DATA RECORDS Start Marker

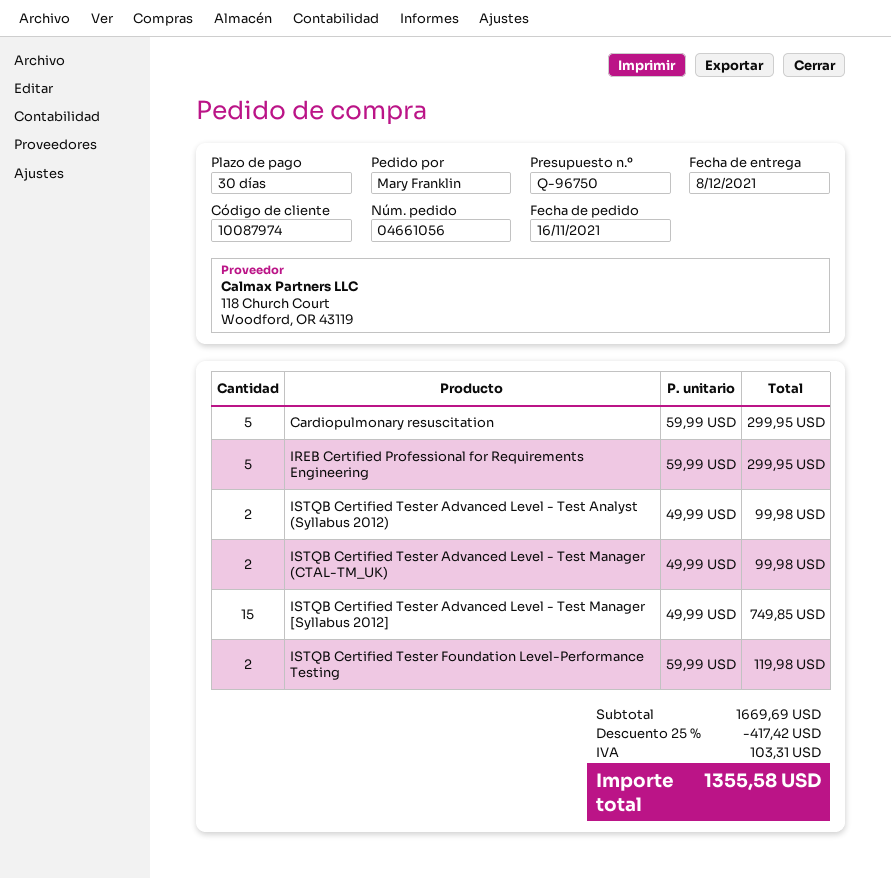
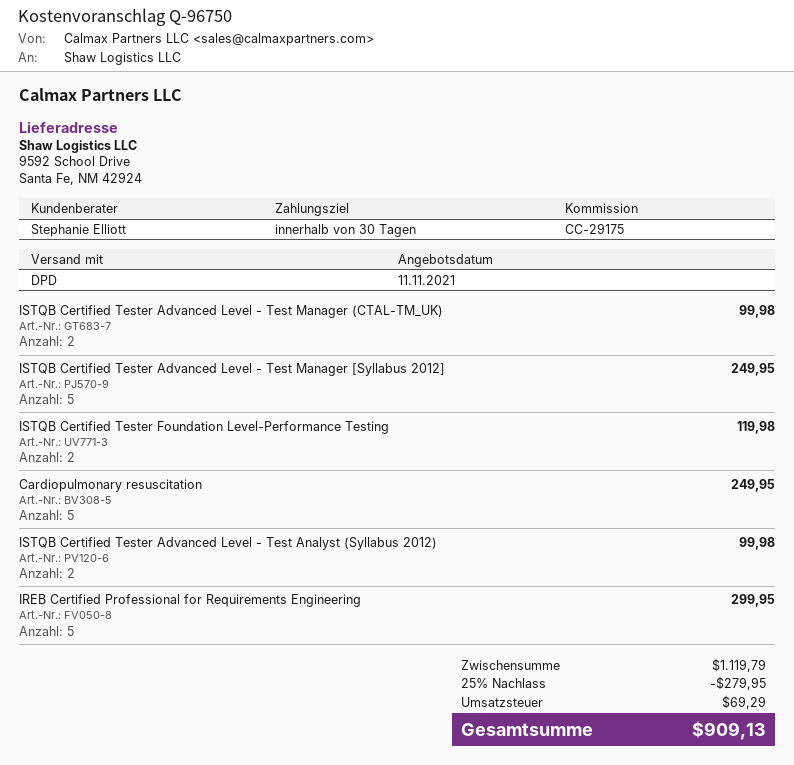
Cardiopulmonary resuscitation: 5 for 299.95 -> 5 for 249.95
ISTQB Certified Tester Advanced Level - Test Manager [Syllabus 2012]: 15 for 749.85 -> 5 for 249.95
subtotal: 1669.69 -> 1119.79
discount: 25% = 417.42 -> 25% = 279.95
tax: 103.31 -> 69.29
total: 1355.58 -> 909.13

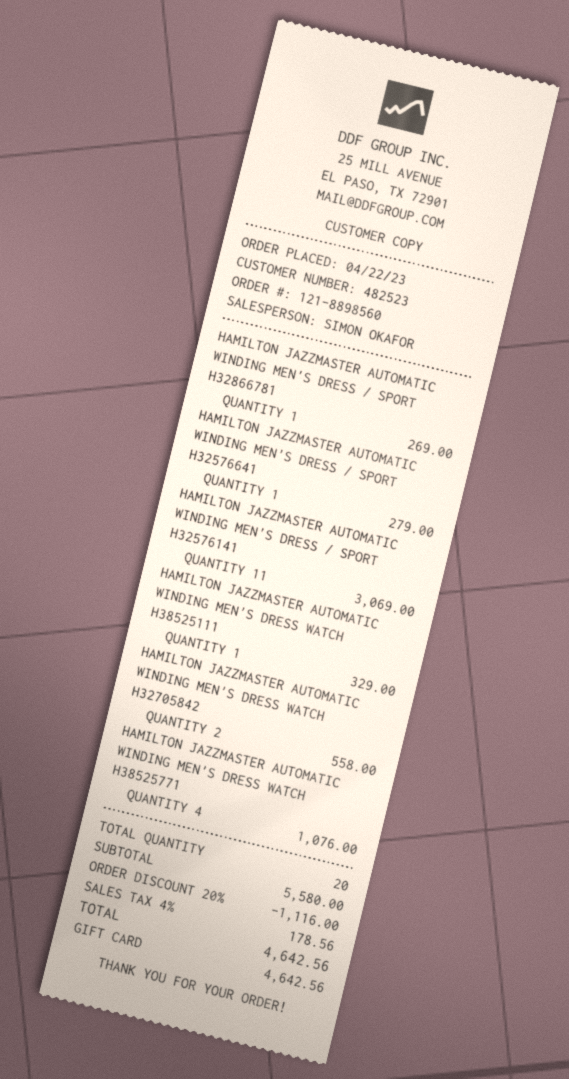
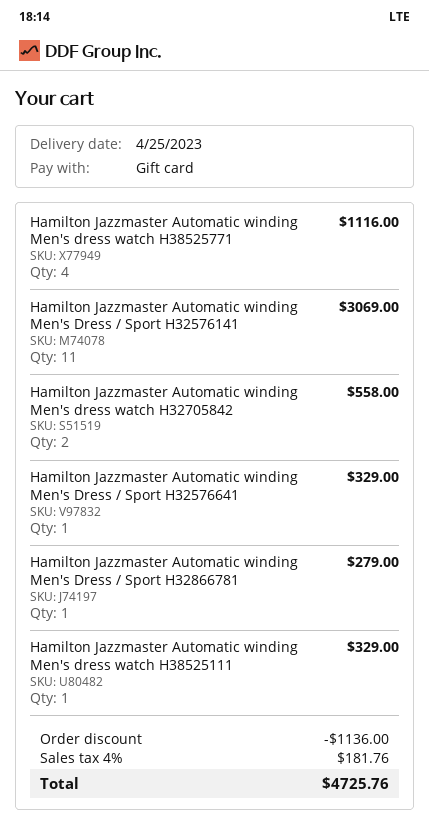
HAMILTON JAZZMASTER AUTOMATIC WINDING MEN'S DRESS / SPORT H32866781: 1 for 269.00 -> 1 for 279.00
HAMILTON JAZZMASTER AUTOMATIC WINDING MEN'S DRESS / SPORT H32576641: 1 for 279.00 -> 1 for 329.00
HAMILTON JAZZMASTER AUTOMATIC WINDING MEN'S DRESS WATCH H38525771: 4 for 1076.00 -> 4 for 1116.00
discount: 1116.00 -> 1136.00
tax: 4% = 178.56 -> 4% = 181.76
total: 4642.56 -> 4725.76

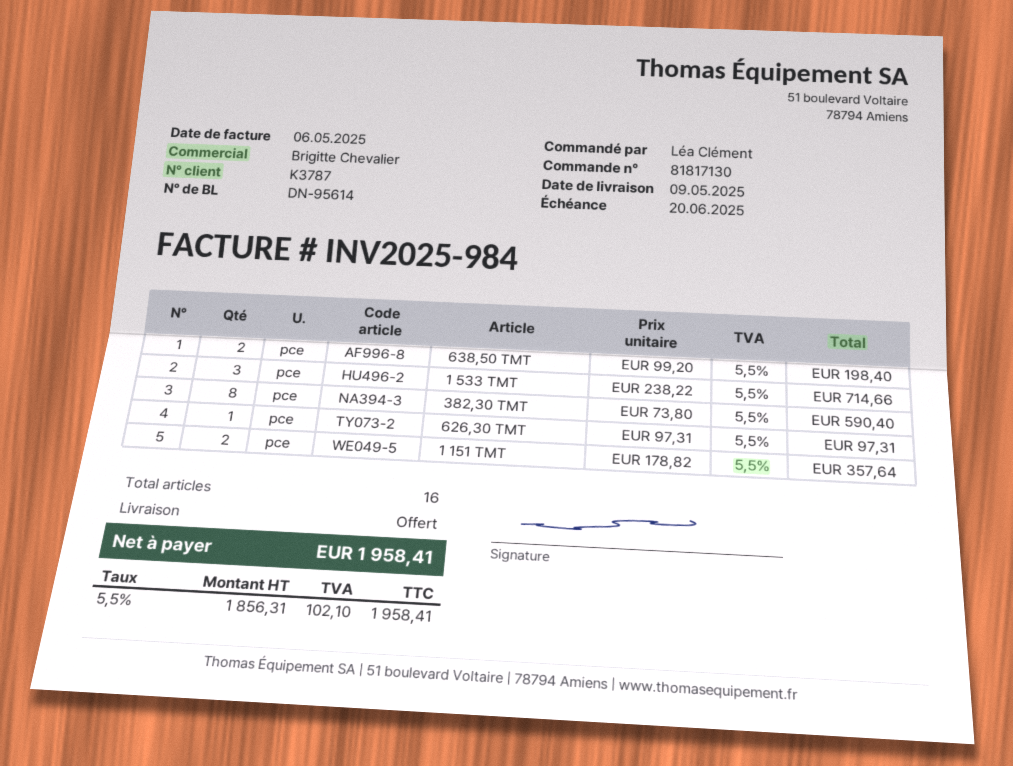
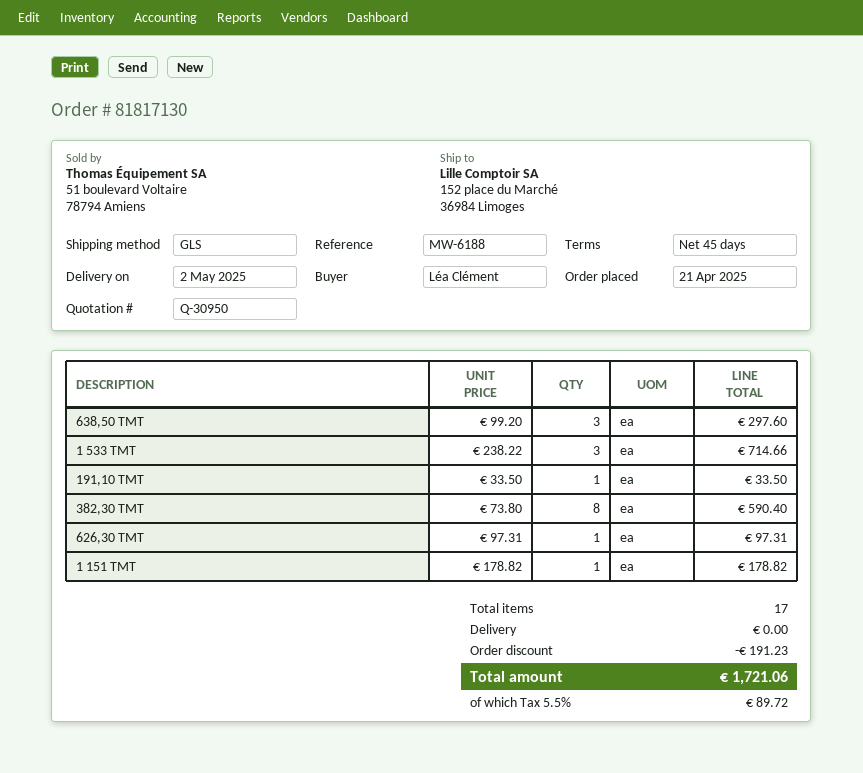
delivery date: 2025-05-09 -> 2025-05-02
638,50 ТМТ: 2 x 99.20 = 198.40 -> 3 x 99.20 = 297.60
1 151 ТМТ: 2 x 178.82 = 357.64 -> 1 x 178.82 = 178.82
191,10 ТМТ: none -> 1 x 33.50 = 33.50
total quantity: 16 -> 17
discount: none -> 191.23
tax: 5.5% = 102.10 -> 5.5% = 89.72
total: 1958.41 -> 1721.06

DATA RECORDS End Marker
DATA RECORDS Start Marker

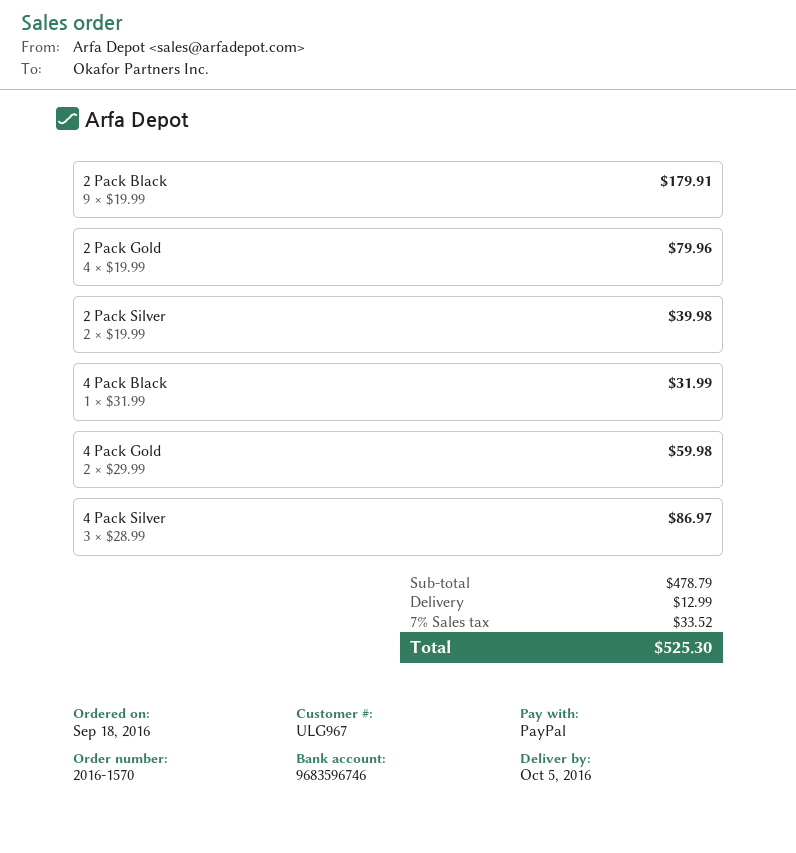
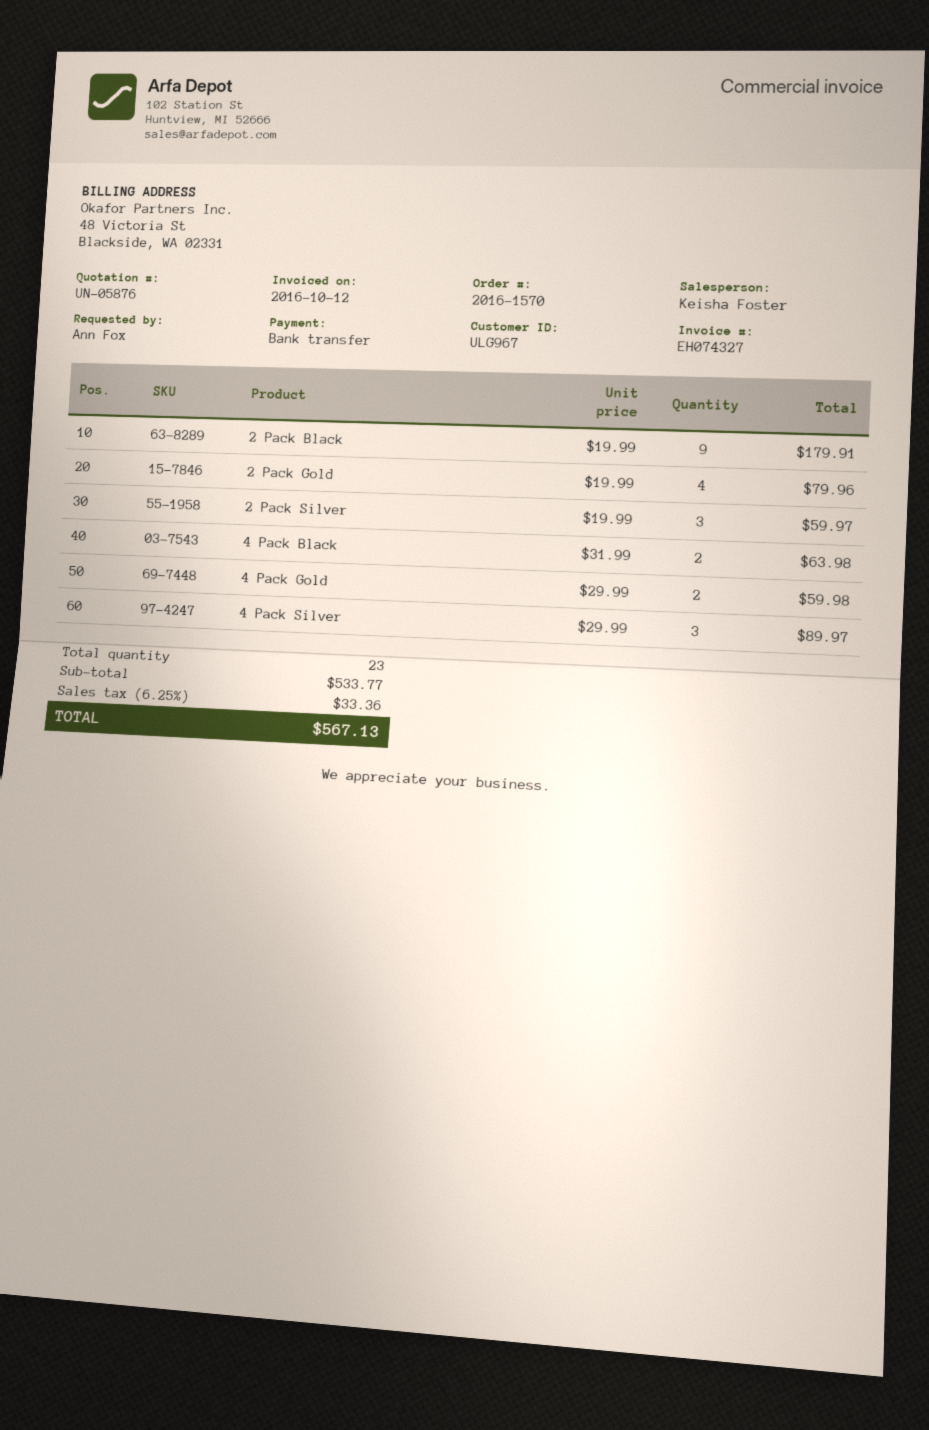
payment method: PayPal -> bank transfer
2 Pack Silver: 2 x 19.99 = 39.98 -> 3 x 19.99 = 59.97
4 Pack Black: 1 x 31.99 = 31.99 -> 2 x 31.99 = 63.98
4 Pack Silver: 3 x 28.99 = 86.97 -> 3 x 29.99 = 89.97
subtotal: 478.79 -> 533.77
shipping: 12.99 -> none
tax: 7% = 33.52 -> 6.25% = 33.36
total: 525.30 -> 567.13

DATA RECORDS End Marker

◆ **ASSIGNED TASK**
An exact transcription is needed of the lines from the one with "Cardiopulmonary resuscitation: 5" to the one with "delivery date: 2025-05-09 -> 2025-05-02" above, both ends included, with pictures left out.

◆ **SOLUTION BELOW**
Cardiopulmonary resuscitation: 5 for 299.95 -> 5 for 249.95
ISTQB Certified Tester Advanced Level - Test Manager [Syllabus 2012]: 15 for 749.85 -> 5 for 249.95
subtotal: 1669.69 -> 1119.79
discount: 25% = 417.42 -> 25% = 279.95
tax: 103.31 -> 69.29
total: 1355.58 -> 909.13

HAMILTON JAZZMASTER AUTOMATIC WINDING MEN'S DRESS / SPORT H32866781: 1 for 269.00 -> 1 for 279.00
HAMILTON JAZZMASTER AUTOMATIC WINDING MEN'S DRESS / SPORT H32576641: 1 for 279.00 -> 1 for 329.00
HAMILTON JAZZMASTER AUTOMATIC WINDING MEN'S DRESS WATCH H38525771: 4 for 1076.00 -> 4 for 1116.00
discount: 1116.00 -> 1136.00
tax: 4% = 178.56 -> 4% = 181.76
total: 4642.56 -> 4725.76

delivery date: 2025-05-09 -> 2025-05-02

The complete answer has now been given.